Records:
=== Section Start ===
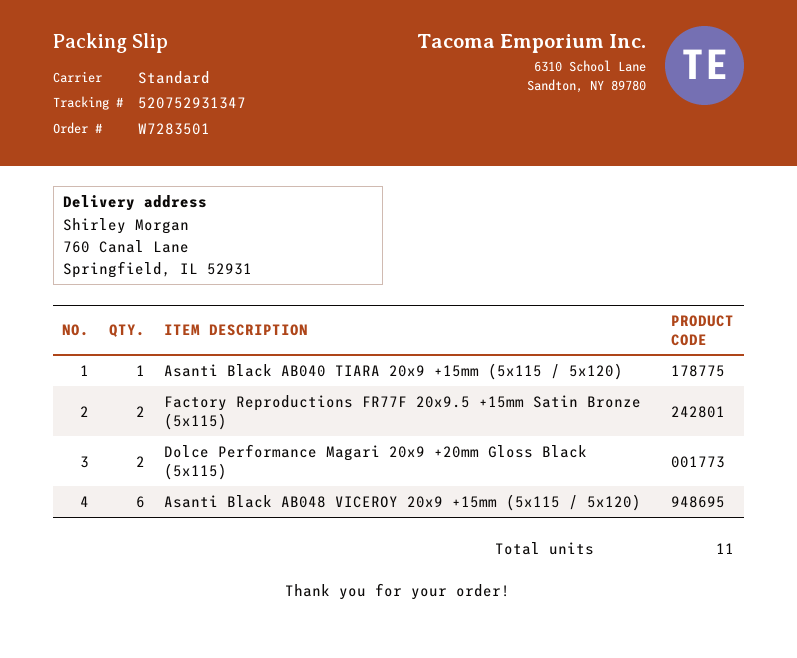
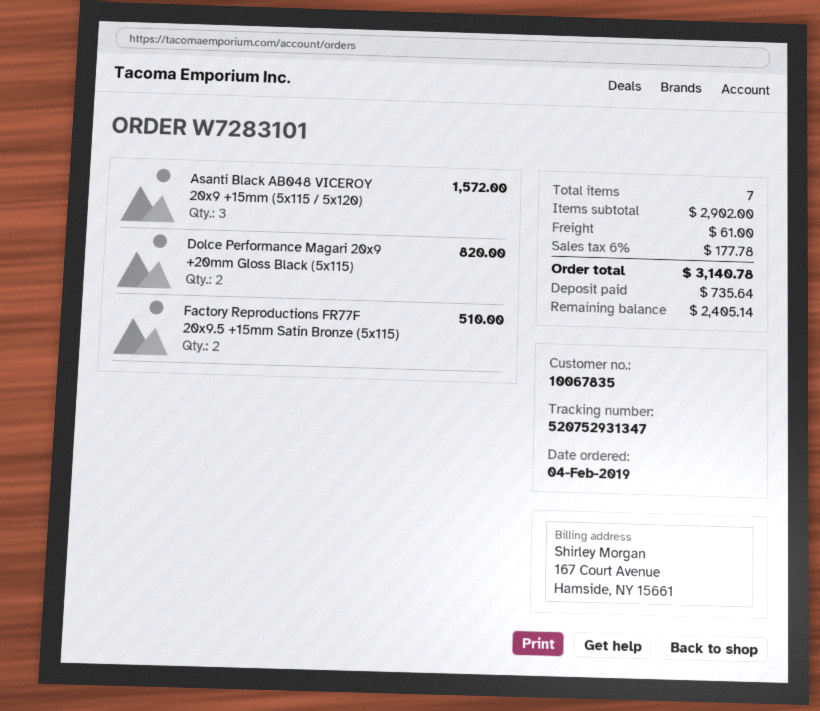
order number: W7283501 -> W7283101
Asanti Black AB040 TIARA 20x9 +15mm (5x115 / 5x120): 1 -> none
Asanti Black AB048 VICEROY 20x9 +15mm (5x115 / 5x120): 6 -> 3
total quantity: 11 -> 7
=== Section End ===
=== Section Start ===
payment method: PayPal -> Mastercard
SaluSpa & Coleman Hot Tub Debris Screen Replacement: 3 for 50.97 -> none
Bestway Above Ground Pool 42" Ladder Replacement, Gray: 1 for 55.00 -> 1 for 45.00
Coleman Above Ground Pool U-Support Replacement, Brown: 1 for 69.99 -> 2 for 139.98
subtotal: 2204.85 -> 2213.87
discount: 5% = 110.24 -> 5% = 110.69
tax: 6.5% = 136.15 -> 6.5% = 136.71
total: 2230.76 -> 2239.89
=== Section End ===
=== Section Start ===
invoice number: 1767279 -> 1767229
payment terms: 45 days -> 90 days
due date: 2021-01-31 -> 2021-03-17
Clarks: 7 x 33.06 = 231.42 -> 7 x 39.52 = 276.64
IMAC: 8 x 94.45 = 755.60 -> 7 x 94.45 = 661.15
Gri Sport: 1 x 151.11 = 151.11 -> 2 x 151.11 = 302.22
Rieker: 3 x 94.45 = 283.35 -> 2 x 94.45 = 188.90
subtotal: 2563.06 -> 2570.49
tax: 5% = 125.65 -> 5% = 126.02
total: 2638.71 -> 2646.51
=== Section End ===
Task:
Only lines holding the word "payment" belong in the answer; copy all of them from the records.

Response area:
payment method: PayPal -> Mastercard
payment terms: 45 days -> 90 days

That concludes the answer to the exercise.